Rubus imperialis (Rosaceae) occurs abundantly in the South of Brazil, being commonly known as "amora-branca", "amora-do-mato" or "amora-brava", and it is frequently used by rural communities to treat diabetes and dolorous processes. The genus Rubus clearly show hypoglycemic activity, antibacterial effects against Gram-positive bacteria and anti-allergic activities against allergic rhinitis, atopic dermatitis and asthma. Some extracts and a compound denominated Niga-ichigoside F1, isolated from Rubus imperialis, exhibit interesting antinociceptive profile [4, 5].
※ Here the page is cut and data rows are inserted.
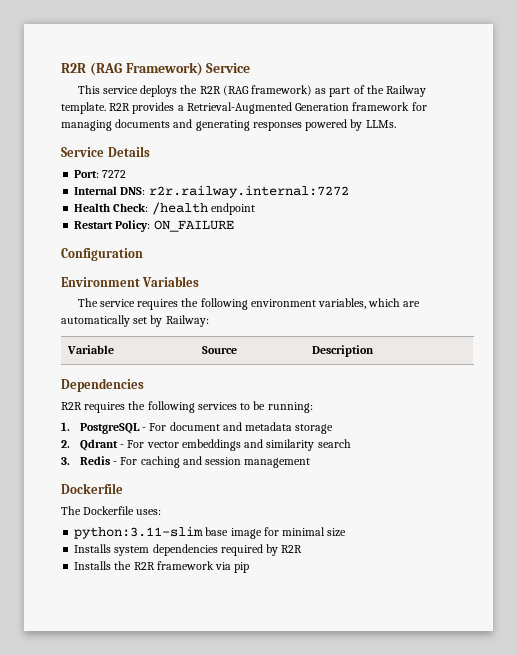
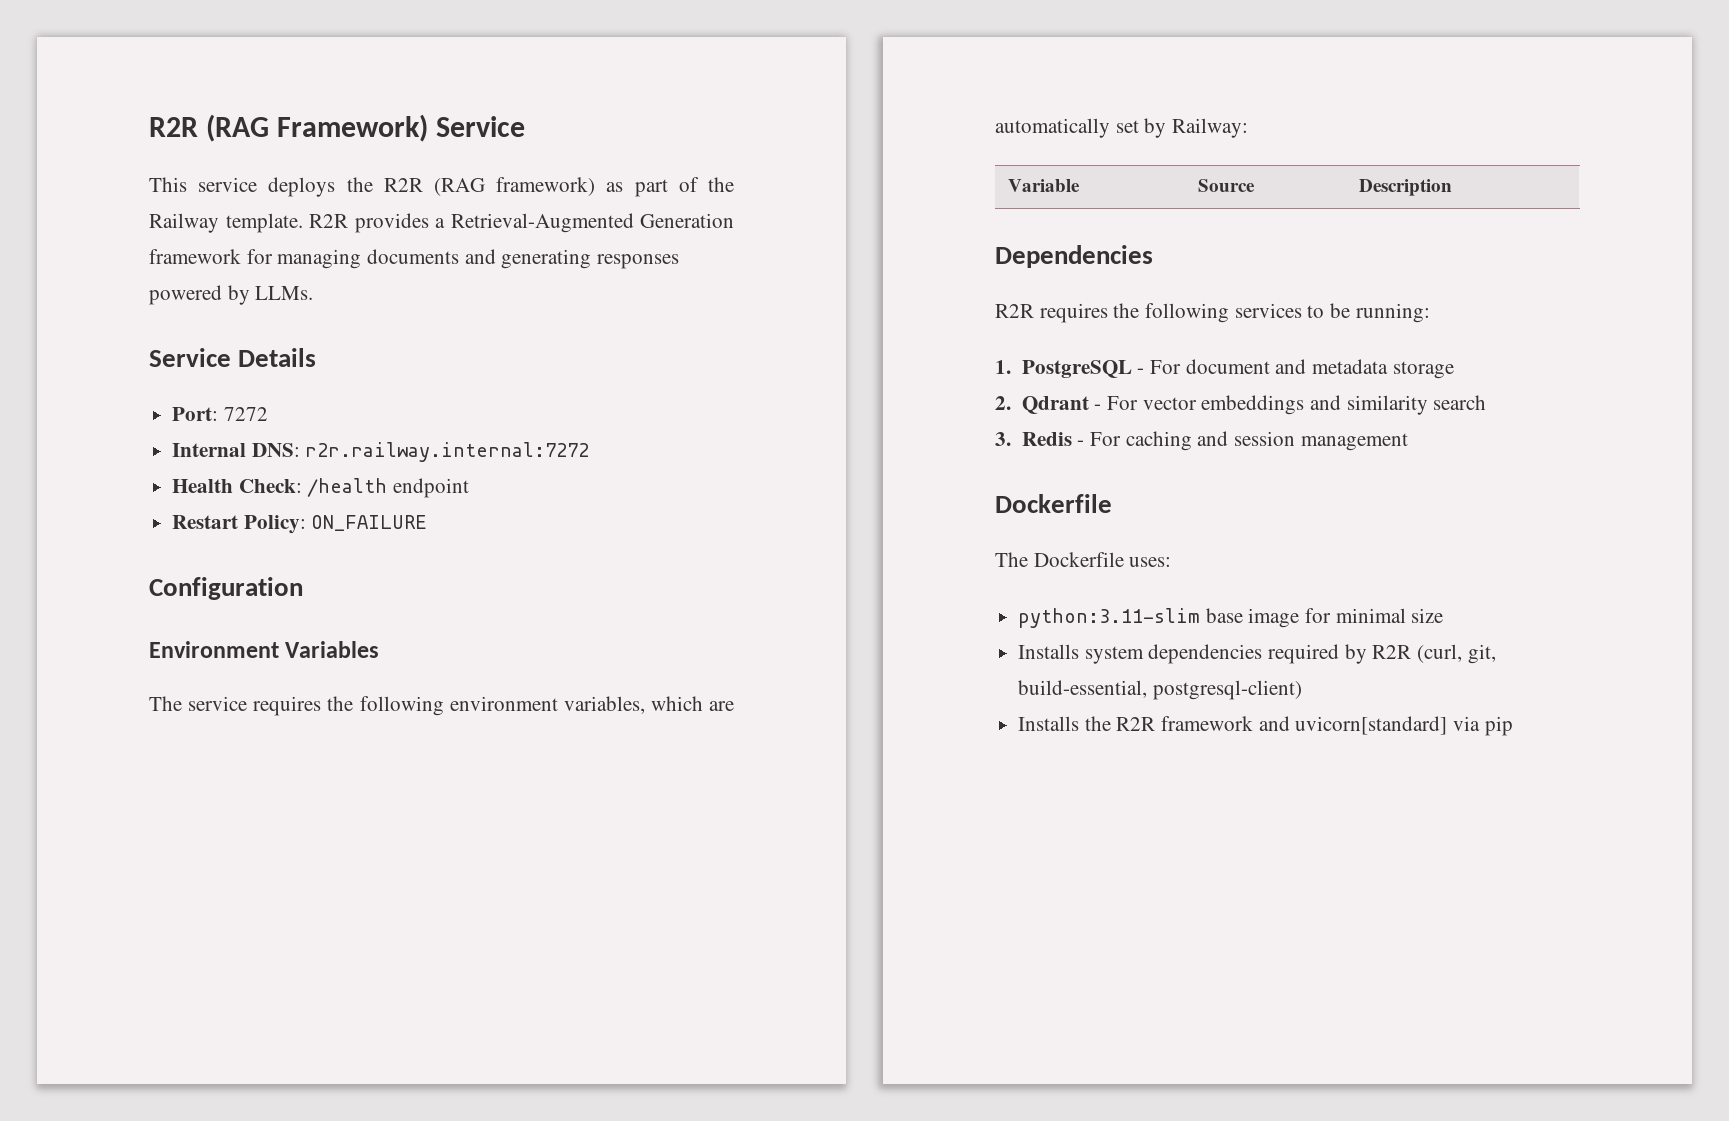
- Installs system dependencies required by R2R
+ Installs system dependencies required by R2R (curl, git, build-essential, postgresql-client)
- Installs the R2R framework via pip
+ Installs the R2R framework and uvicorn[standard] via pip

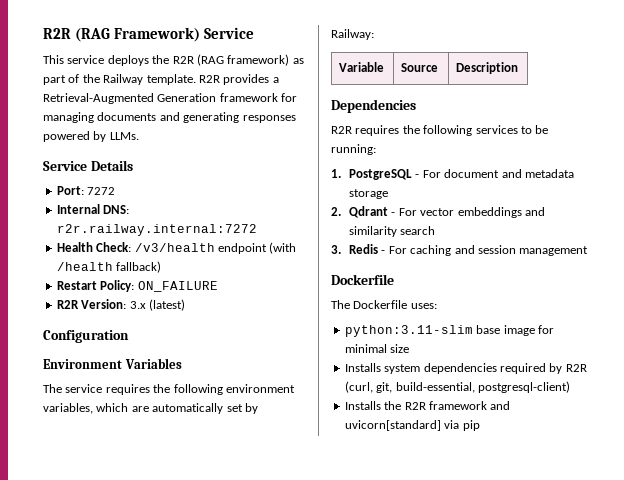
- Health Check: /health endpoint
+ Health Check: /v3/health endpoint (with /health fallback)
+ R2R Version: 3.x (latest)

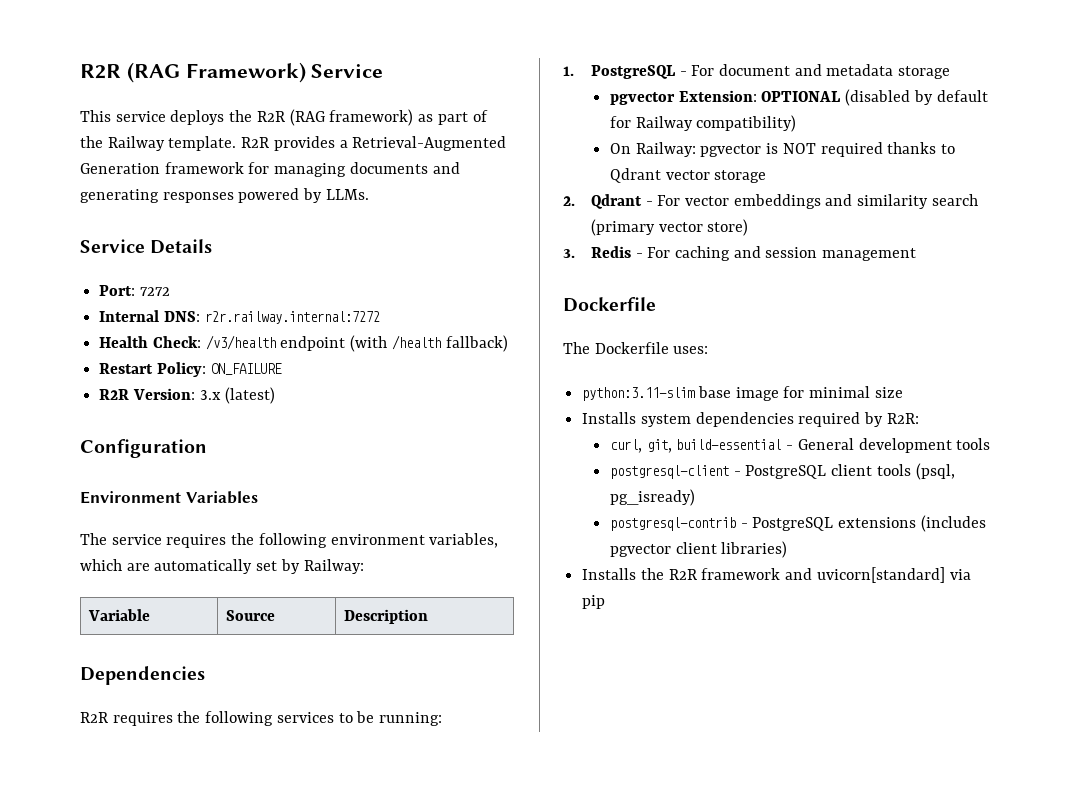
+ pgvector Extension: OPTIONAL (disabled by default for Railway compatibility)
+ On Railway: pgvector is NOT required thanks to Qdrant vector storage
- 2. Qdrant - For vector embeddings and similarity search
+ 2. Qdrant - For vector embeddings and similarity search (primary vector store)
- Installs system dependencies required by R2R (curl, git, build-essential, postgresql-client)
+ Installs system dependencies required by R2R:
+ curl, git, build-essential - General development tools
+ postgresql-client - PostgreSQL client tools (psql, pg_isready)
+ postgresql-contrib - PostgreSQL extensions (includes pgvector client libraries)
Maytenus robusta (Celastraceae), which is very well adapted to the South of Brazil, is suggested for use in phytotherapic preparations instead of Maytenus ilicifolia ("espinheira-santa"), which is presently near extinction in Brazil .
Ipomoea pes caprae (Convolvulaceae) known as "salsa-da-praia", "pé-de-cabra" or "batateira-da-praia" in Brazil, is used in folk medicine against inflammation and gastrointestinal disorder and as an analgesic agent. Our research group demonstrated the analgesic properties for extracts and isolated compounds from this plant [7, 8]. Pongprayoon and co-workers described antispasmodic activity for Ipomoea pes caprae and some of its constituents [9, 10], which was collected in Europe, and exhibited a marked difference in terms of the chemical composition from the plant collected in Brazil .
Epidendrum mosenii (Orchidaceae), known as "orquídea-da-praia, is an ornamental plant, which is sometimes used against infectious and dolorous pathologies. The methanolic extract and some triterpenes and steroids obtained from this plant have demonstrated pronounced antinociceptive activity in mice [12, 13].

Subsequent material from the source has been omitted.